Interesting article… I suspect the solutions will come in forms that we, as of yet, have not imagined. Ingenuity and creative solutions will arise to solve the challenges of the future, as they have repeatedly in the past.
An alternative
There is now a low-energy alternative to drying machines… you know… not counting just hanging clothes on a clothes line.
Last Wednesday, DryerMiser received approval from Underwriters Laboratories, the independent product safety certification organization, and major appliance manufacturers have expressed interest in developing hydronic dryers using the new technology, according to H.T.C.’s president Michael Brown.

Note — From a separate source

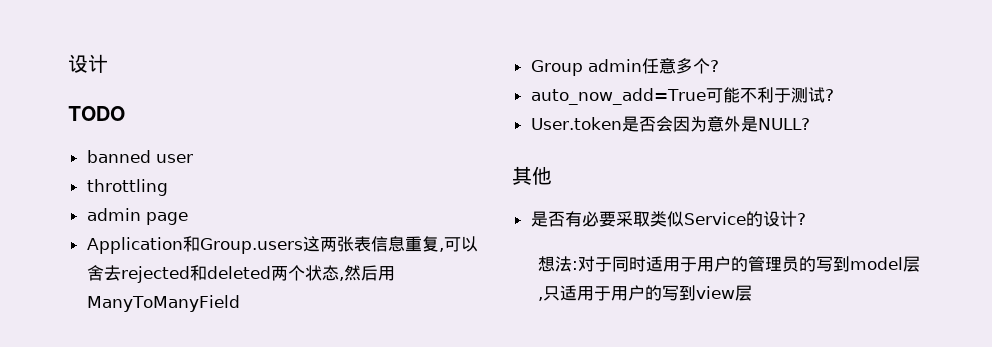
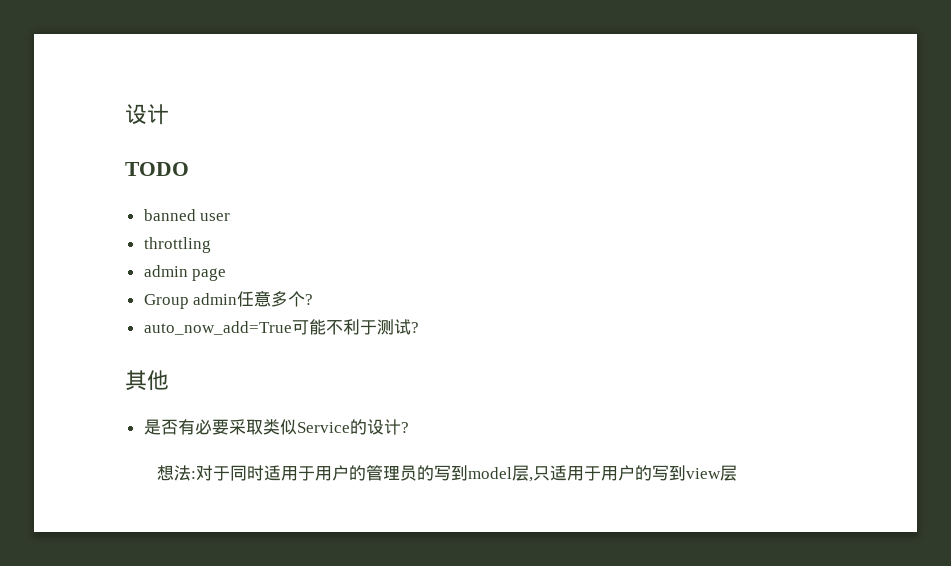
[86,236,478,254] [86,265,395,283] [86,295,240,312] // Application和Group.users这两张表信息重复,可以舍去rejected和deleted两个状态,然后用ManyToManyField -> (227, 274) none
[530,116,810,132] // User.token是否会因为意外是NULL? -> (419, 327) none

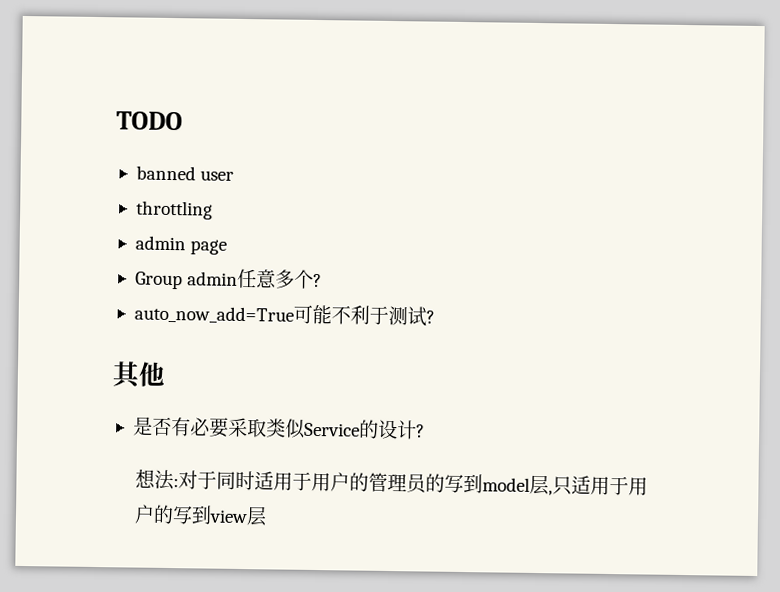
[125,104,169,125] 设计 // -> (116, 121) none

Before that, H.T.C. hopes to soon begin mass production on a $300 fluid-heating conversion kit that will allow technicians to turn existing gas and electric dryers in hydronic dryers in under an hour.
This is an exciting step. While clothes lines are a low-cost and low-tech solution to the high energy demands of a drying machine, their undeniable convenience has made them the standard. Peoples habits have moved past clothes lines, so we might as well fix the standard rather than trying to get people to move backwards.
Another reason ethanol is not the solution
Millions of dollars per year are lost because crops aren’t diversified in corn-country.
“Corn is a less favorable habitat for many ladybird beetles (ladybugs) and other beneficial insects that feed on pests such as the soybean aphid,” said Doug Landis, MSU professor of entomology. “As we plant more corn, we reduce the ability of that landscape to supply beneficial predators to control pests in soybeans and other crops. This results in increased pesticide use and yield losses. This research estimates the value of this biological pest control service in soybeans (in the four states) to be about $240 million each year.”
Yglesias makes a great point
He says we need a carbon tax for all the usual reasons, but… Why should we disproportionally tax gasoline over other forms of carbon-based energy?
Tennessee ash sludge flood, continued
It’s bigger than first described. THREE TIMES bigger.
Tennessee ash sludge flood
This is just another on a long list of reasons to develop renewable energies. Disastrous. And not at all surprising.
We’ll get there… but we need to get there quicker.